WHAT IS REQUIRED
Set out exactly every line of the entries below, starting at the line that holds "actionable focus items" and stopping after the line that holds "tasks (7+ days)".

BEGIN SUPPLIED DATA

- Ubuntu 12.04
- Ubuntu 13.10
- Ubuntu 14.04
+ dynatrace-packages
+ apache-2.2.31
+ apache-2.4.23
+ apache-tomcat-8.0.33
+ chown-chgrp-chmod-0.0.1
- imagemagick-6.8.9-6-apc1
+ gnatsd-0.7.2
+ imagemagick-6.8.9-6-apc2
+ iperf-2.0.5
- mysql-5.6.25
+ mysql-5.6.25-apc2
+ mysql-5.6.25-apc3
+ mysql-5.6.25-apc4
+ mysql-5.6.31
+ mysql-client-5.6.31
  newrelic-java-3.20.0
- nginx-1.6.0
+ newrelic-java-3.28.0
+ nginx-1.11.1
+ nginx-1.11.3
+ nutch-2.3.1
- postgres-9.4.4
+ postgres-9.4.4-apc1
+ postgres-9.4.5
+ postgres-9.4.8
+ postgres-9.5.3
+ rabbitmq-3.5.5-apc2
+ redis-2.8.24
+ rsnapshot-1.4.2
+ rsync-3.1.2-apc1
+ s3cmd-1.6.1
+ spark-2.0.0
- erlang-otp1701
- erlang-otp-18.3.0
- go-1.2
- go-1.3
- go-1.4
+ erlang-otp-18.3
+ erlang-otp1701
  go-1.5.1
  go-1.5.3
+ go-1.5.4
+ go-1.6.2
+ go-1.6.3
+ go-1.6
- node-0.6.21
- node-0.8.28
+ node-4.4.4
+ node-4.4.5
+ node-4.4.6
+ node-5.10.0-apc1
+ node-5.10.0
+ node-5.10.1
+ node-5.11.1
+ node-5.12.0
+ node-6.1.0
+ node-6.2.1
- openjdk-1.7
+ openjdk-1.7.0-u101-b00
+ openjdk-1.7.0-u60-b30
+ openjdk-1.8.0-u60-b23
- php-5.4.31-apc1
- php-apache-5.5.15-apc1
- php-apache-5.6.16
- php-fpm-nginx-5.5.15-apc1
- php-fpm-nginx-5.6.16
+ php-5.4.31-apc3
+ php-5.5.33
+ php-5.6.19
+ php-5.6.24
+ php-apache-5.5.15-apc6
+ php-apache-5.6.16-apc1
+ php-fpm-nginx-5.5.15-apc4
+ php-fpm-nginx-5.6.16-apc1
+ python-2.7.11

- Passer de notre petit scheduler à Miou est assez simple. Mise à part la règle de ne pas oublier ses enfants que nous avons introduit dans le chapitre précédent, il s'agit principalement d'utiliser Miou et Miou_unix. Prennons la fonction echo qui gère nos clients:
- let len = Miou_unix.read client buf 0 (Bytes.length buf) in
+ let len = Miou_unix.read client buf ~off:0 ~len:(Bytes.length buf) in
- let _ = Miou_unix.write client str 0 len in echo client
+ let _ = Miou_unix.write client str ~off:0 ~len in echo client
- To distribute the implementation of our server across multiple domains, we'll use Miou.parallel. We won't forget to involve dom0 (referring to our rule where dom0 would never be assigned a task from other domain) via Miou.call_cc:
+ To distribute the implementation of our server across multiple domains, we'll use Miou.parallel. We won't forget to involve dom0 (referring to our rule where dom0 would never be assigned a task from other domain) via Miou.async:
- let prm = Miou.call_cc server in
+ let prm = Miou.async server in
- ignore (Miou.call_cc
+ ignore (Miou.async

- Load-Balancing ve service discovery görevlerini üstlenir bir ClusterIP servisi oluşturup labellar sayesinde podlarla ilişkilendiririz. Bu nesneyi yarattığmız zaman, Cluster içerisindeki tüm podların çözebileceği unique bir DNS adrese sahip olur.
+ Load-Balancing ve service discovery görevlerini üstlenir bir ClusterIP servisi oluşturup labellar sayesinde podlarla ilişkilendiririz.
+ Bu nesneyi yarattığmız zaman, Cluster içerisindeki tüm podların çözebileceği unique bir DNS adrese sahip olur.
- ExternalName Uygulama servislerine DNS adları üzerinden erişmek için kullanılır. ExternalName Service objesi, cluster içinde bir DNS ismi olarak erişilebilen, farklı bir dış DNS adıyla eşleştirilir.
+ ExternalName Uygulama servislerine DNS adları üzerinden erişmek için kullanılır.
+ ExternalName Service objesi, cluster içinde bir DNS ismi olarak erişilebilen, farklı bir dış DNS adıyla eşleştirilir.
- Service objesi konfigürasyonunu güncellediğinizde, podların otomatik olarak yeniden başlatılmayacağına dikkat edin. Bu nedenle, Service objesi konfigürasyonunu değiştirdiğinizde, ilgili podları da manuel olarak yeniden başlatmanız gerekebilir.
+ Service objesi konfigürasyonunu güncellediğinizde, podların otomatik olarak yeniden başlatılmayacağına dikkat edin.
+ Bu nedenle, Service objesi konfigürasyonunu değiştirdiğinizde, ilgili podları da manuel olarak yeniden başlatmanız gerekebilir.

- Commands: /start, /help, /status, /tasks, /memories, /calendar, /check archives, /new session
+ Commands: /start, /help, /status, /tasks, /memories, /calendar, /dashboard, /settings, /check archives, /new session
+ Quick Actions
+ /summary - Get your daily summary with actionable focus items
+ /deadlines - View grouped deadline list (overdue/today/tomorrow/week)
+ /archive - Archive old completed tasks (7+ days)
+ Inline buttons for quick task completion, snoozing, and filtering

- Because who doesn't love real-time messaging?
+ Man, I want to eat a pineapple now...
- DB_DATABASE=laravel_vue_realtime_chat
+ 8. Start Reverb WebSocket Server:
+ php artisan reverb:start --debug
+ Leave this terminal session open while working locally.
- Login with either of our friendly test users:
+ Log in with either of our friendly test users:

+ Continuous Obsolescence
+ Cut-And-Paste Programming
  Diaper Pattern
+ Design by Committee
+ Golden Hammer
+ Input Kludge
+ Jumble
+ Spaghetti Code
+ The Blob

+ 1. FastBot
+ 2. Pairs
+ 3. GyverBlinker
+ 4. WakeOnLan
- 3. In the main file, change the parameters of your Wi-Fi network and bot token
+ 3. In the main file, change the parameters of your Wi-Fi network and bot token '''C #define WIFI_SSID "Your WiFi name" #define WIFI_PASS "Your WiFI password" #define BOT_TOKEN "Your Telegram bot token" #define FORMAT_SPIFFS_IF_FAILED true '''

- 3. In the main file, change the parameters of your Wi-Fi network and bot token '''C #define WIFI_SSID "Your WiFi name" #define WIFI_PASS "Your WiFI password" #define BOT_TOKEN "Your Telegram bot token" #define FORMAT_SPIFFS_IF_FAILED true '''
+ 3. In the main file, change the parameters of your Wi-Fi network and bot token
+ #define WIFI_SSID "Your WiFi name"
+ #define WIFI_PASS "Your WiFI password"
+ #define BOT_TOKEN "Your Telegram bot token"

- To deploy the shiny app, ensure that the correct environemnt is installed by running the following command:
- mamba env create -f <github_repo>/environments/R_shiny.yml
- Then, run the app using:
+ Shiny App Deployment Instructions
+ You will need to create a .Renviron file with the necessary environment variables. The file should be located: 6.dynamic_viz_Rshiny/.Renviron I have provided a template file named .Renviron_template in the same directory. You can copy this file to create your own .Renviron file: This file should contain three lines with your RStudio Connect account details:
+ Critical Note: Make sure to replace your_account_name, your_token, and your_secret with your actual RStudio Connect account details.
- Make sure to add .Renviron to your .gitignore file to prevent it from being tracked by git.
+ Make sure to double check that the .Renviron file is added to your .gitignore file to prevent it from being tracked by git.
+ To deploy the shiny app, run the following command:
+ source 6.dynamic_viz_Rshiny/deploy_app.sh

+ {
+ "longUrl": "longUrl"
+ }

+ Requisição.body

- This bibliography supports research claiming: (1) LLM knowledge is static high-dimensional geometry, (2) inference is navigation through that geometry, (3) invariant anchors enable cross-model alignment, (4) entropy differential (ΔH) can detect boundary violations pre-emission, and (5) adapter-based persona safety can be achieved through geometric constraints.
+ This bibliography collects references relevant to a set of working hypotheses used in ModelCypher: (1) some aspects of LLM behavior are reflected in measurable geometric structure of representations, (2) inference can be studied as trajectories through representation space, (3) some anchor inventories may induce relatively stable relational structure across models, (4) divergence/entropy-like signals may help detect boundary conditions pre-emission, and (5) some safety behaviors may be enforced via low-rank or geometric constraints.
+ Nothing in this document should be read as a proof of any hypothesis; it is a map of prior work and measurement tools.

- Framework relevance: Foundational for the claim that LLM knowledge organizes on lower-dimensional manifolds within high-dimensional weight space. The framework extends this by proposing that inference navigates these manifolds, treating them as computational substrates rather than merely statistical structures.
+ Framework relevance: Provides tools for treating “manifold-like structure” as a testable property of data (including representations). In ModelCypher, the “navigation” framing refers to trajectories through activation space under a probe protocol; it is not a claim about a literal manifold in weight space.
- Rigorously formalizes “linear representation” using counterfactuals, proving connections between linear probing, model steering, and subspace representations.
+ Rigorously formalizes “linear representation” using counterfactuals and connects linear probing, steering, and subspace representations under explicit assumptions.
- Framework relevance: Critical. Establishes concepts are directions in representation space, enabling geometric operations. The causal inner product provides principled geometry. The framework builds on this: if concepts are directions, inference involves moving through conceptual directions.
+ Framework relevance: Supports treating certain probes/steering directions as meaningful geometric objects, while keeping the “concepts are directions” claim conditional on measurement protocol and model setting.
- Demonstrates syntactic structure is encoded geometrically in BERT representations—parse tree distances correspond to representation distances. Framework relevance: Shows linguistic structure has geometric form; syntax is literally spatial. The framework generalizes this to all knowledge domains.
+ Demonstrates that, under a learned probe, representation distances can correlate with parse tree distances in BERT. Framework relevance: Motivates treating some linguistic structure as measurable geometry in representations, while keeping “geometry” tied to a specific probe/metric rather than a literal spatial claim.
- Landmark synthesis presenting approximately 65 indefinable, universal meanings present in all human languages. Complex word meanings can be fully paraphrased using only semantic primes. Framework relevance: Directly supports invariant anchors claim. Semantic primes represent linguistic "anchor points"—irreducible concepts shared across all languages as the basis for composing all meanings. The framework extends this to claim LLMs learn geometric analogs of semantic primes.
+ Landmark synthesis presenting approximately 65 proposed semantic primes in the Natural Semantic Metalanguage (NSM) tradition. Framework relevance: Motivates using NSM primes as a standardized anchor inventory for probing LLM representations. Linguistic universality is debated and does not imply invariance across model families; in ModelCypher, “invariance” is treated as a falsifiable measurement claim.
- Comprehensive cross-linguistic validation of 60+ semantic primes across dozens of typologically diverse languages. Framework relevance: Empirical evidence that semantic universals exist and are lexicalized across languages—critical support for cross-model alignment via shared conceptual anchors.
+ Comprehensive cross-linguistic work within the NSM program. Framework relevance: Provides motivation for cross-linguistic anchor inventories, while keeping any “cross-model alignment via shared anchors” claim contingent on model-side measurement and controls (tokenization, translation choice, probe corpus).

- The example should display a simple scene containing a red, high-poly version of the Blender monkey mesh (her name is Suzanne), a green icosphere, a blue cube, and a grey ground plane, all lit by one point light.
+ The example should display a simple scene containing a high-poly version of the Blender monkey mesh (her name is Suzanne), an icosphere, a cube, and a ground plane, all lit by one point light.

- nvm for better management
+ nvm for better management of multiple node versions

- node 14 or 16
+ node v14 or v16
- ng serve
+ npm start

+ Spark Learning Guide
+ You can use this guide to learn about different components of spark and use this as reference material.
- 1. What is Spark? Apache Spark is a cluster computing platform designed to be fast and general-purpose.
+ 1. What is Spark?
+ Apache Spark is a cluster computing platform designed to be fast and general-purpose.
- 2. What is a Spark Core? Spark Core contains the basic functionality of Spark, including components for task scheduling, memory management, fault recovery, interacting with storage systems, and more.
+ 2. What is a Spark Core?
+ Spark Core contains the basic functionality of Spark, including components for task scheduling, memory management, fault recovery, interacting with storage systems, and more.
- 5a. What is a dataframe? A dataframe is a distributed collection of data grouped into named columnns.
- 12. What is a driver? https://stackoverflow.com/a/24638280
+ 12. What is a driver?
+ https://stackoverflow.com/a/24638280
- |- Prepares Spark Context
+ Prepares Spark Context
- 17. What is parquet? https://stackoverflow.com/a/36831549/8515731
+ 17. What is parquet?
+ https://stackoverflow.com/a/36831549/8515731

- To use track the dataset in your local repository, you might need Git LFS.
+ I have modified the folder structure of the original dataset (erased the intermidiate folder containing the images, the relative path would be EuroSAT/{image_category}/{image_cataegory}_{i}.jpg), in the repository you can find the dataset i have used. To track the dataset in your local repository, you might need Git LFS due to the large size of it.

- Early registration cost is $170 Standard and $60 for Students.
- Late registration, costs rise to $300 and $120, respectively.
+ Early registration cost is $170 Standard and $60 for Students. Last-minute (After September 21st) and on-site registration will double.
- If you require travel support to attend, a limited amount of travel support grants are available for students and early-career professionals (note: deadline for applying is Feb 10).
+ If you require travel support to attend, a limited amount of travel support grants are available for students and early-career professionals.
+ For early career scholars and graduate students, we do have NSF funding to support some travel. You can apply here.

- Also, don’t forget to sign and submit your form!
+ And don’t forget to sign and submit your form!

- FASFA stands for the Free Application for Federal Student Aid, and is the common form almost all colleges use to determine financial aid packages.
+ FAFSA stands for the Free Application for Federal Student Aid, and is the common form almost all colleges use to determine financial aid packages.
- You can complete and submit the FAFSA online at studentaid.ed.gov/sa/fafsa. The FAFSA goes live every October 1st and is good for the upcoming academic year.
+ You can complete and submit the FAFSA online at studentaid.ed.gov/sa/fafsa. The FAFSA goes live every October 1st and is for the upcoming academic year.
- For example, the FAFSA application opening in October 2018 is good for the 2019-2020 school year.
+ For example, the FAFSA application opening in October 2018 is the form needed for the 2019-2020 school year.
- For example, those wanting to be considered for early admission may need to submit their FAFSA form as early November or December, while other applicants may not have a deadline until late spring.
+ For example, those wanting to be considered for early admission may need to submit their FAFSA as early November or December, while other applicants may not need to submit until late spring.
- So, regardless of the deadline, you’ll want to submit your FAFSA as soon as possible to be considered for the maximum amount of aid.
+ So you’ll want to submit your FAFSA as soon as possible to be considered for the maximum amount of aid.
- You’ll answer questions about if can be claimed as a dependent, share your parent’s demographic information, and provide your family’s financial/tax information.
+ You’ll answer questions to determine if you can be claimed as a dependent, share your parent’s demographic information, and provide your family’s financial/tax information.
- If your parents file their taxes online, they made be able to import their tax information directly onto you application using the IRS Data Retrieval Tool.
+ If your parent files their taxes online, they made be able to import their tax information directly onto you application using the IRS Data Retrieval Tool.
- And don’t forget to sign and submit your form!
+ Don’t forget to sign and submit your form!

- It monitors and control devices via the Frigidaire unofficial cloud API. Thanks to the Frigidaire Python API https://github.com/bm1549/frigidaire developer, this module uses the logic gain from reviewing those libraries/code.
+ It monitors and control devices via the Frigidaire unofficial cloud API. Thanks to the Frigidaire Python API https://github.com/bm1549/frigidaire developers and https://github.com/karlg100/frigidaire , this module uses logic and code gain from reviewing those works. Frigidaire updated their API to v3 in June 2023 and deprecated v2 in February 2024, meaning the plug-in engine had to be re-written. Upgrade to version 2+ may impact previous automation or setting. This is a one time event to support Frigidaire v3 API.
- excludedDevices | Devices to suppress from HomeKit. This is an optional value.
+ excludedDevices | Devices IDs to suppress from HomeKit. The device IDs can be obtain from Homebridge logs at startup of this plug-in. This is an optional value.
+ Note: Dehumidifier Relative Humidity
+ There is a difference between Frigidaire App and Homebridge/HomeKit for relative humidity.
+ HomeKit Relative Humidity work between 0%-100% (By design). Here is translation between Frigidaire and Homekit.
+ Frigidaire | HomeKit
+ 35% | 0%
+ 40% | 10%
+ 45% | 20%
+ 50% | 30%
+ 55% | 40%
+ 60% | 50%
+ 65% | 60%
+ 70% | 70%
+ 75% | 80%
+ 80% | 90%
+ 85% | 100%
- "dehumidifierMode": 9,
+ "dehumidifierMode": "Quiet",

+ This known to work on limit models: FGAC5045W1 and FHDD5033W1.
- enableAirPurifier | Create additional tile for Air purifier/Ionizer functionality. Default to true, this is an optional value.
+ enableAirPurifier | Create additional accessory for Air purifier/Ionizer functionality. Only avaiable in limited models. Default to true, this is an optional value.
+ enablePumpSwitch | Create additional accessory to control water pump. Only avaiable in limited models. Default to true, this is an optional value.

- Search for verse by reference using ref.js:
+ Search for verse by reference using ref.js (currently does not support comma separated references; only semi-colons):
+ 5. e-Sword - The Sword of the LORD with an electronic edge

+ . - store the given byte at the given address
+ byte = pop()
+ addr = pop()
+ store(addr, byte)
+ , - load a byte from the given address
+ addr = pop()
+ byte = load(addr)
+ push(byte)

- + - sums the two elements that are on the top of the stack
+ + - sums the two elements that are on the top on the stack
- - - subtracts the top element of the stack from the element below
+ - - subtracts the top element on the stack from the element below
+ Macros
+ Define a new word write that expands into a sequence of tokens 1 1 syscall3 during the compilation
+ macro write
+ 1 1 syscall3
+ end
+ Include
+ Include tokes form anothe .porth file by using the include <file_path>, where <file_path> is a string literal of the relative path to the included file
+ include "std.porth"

END SUPPLIED DATA

EXERCISE OUTPUT
+ /summary - Get your daily summary with actionable focus items
+ /deadlines - View grouped deadline list (overdue/today/tomorrow/week)
+ /archive - Archive old completed tasks (7+ days)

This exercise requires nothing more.